__TASK STATEMENT__.
Repeat all the data exactly, and where a record holds a picture, leave that picture out.

__DATA SECTION__.
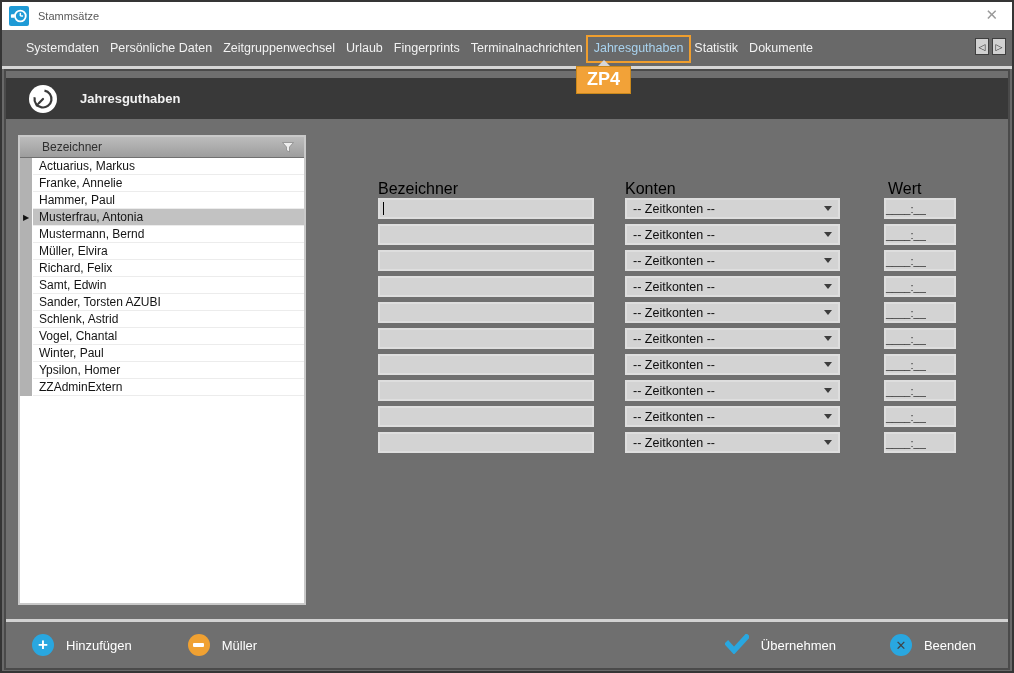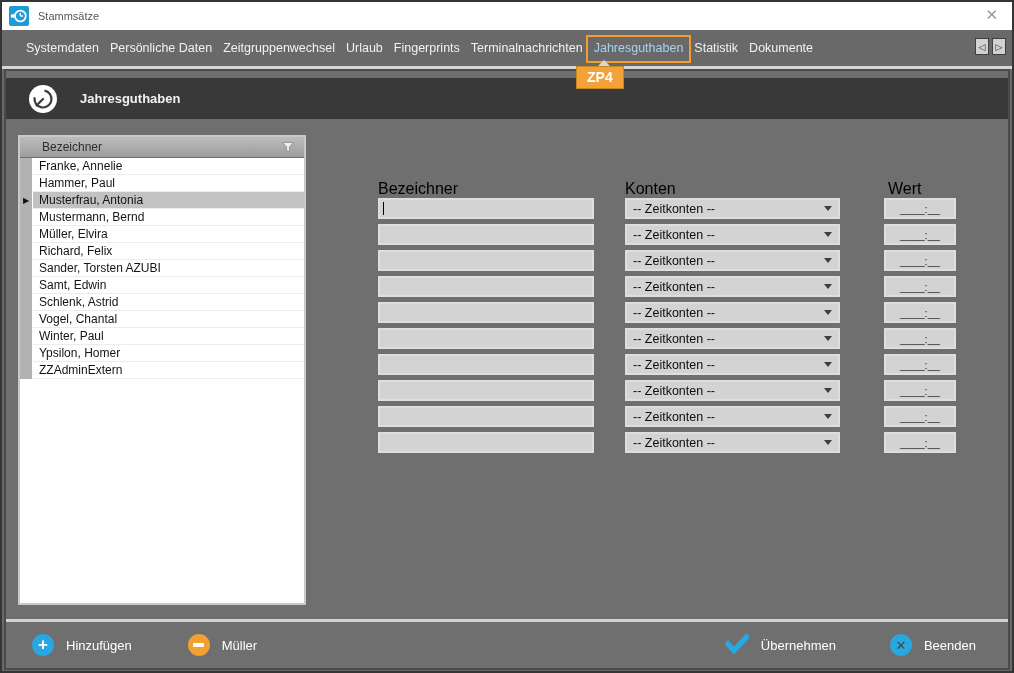--- a/index.html
+++ b/index.html
@@ -44,21 +44,21 @@
 
   .tab-sep { position:absolute; left:0; right:0; top:64px; height:3px; background:#d6d6d6; }
   .tab-notch {
     position:absolute; left:594px; top:58px; width:0; height:0; z-index:3;
     border-left:8px solid transparent; border-right:8px solid transparent;
     border-bottom:8px solid #d6d6d6;
   }
   .zp-badge {
     position:absolute; left:574px; top:64px; z-index:4;
     background:#f2a238; border:1px solid #c9881c; color:#ffffff;
-    font-size:14px; font-weight:bold; padding:2px 10px 3px 10px;
+    font-size:18px; font-weight:bold; padding:2px 10px 3px 10px;
   }
 
   
   .frame {
     position:absolute; left:2px; right:2px; top:67px; bottom:1px;
     border:2px solid #4a4a4a; background:#6f6f6f;
   }
 
   .band {
     position:absolute; left:0; right:0; top:7px; height:41px; background:#393939;
@@ -99,21 +99,21 @@
     position:absolute; top:0; height:21px; background:#d3d3d3;
     border:2px solid #dedede; display:flex; align-items:center;
   }
   .input-box { left:0; width:216px; }
   .caret { display:none; width:1px; height:13px; background:#000; margin-left:3px; }
   .form-row.focused .caret { display:inline-block; }
   .select-box { left:247px; width:215px; padding:0 6px; font-size:12.5px; color:#0d0d0d; }
   .select-arrow { margin-left:auto; width:0; height:0;
     border-left:4px solid transparent; border-right:4px solid transparent;
     border-top:5px solid #3d3d3d; }
-  .wert-box { left:506px; width:72px; justify-content:center; font-size:11px; color:#2a2a2a; }
+  .wert-box { left:506px; width:72px; justify-content:flex-start; font-size:11px; color:#2a2a2a; }
 
   
   .footer-sep { position:absolute; left:0; right:0; top:548px; height:3px; background:#d2d2d2; }
   .footer {
     position:absolute; left:0; right:0; top:551px; bottom:0;
     display:flex; align-items:center; padding:0 26px;
   }
   .btn { display:flex; align-items:center; gap:12px; color:#ffffff; font-size:13px; cursor:default; }
   .btn-delete { margin-left:56px; }
   .btn-apply { margin-left:auto; }
@@ -205,20 +205,26 @@
           <svg width="12" height="11" viewBox="0 0 12 11">
             <path d="M0.5 0.5 H11.5 L7.5 5 V10 L4.5 8.3 V5 Z" fill="#ededed" stroke="#8a8a8a" stroke-width="0.8"></path>
           </svg>
         </span>
       </div>
       <div id="emp-rows">
           <div class="emp-row">
     <span class="gutter">
       
     </span>
+    <span class="emp-label">Actuarius, Markus</span>
+  </div>
+          <div class="emp-row">
+    <span class="gutter">
+      
+    </span>
     <span class="emp-label">Franke, Annelie</span>
   </div>
           <div class="emp-row">
     <span class="gutter">
       
     </span>
     <span class="emp-label">Hammer, Paul</span>
   </div>
           <div class="emp-row selected">
     <span class="gutter">
@@ -241,27 +247,27 @@
           <div class="emp-row">
     <span class="gutter">
       
     </span>
     <span class="emp-label">Richard, Felix</span>
   </div>
           <div class="emp-row">
     <span class="gutter">
       
     </span>
+    <span class="emp-label">Samt, Edwin</span>
+  </div>
+          <div class="emp-row">
+    <span class="gutter">
+      
+    </span>
     <span class="emp-label">Sander, Torsten AZUBI</span>
-  </div>
-          <div class="emp-row">
-    <span class="gutter">
-      
-    </span>
-    <span class="emp-label">Samt, Edwin</span>
   </div>
           <div class="emp-row">
     <span class="gutter">
       
     </span>
     <span class="emp-label">Schlenk, Astrid</span>
   </div>
           <div class="emp-row">
     <span class="gutter">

__TASK ANSWER__.
--- a/index.html
+++ b/index.html
@@ -44,21 +44,21 @@
 
   .tab-sep { position:absolute; left:0; right:0; top:64px; height:3px; background:#d6d6d6; }
   .tab-notch {
     position:absolute; left:594px; top:58px; width:0; height:0; z-index:3;
     border-left:8px solid transparent; border-right:8px solid transparent;
     border-bottom:8px solid #d6d6d6;
   }
   .zp-badge {
     position:absolute; left:574px; top:64px; z-index:4;
     background:#f2a238; border:1px solid #c9881c; color:#ffffff;
-    font-size:14px; font-weight:bold; padding:2px 10px 3px 10px;
+    font-size:18px; font-weight:bold; padding:2px 10px 3px 10px;
   }
 
   
   .frame {
     position:absolute; left:2px; right:2px; top:67px; bottom:1px;
     border:2px solid #4a4a4a; background:#6f6f6f;
   }
 
   .band {
     position:absolute; left:0; right:0; top:7px; height:41px; background:#393939;
@@ -99,21 +99,21 @@
     position:absolute; top:0; height:21px; background:#d3d3d3;
     border:2px solid #dedede; display:flex; align-items:center;
   }
   .input-box { left:0; width:216px; }
   .caret { display:none; width:1px; height:13px; background:#000; margin-left:3px; }
   .form-row.focused .caret { display:inline-block; }
   .select-box { left:247px; width:215px; padding:0 6px; font-size:12.5px; color:#0d0d0d; }
   .select-arrow { margin-left:auto; width:0; height:0;
     border-left:4px solid transparent; border-right:4px solid transparent;
     border-top:5px solid #3d3d3d; }
-  .wert-box { left:506px; width:72px; justify-content:center; font-size:11px; color:#2a2a2a; }
+  .wert-box { left:506px; width:72px; justify-content:flex-start; font-size:11px; color:#2a2a2a; }
 
   
   .footer-sep { position:absolute; left:0; right:0; top:548px; height:3px; background:#d2d2d2; }
   .footer {
     position:absolute; left:0; right:0; top:551px; bottom:0;
     display:flex; align-items:center; padding:0 26px;
   }
   .btn { display:flex; align-items:center; gap:12px; color:#ffffff; font-size:13px; cursor:default; }
   .btn-delete { margin-left:56px; }
   .btn-apply { margin-left:auto; }
@@ -205,20 +205,26 @@
           <svg width="12" height="11" viewBox="0 0 12 11">
             <path d="M0.5 0.5 H11.5 L7.5 5 V10 L4.5 8.3 V5 Z" fill="#ededed" stroke="#8a8a8a" stroke-width="0.8"></path>
           </svg>
         </span>
       </div>
       <div id="emp-rows">
           <div class="emp-row">
     <span class="gutter">
       
     </span>
+    <span class="emp-label">Actuarius, Markus</span>
+  </div>
+          <div class="emp-row">
+    <span class="gutter">
+      
+    </span>
     <span class="emp-label">Franke, Annelie</span>
   </div>
           <div class="emp-row">
     <span class="gutter">
       
     </span>
     <span class="emp-label">Hammer, Paul</span>
   </div>
           <div class="emp-row selected">
     <span class="gutter">
@@ -241,27 +247,27 @@
           <div class="emp-row">
     <span class="gutter">
       
     </span>
     <span class="emp-label">Richard, Felix</span>
   </div>
           <div class="emp-row">
     <span class="gutter">
       
     </span>
+    <span class="emp-label">Samt, Edwin</span>
+  </div>
+          <div class="emp-row">
+    <span class="gutter">
+      
+    </span>
     <span class="emp-label">Sander, Torsten AZUBI</span>
-  </div>
-          <div class="emp-row">
-    <span class="gutter">
-      
-    </span>
-    <span class="emp-label">Samt, Edwin</span>
   </div>
           <div class="emp-row">
     <span class="gutter">
       
     </span>
     <span class="emp-label">Schlenk, Astrid</span>
   </div>
           <div class="emp-row">
     <span class="gutter">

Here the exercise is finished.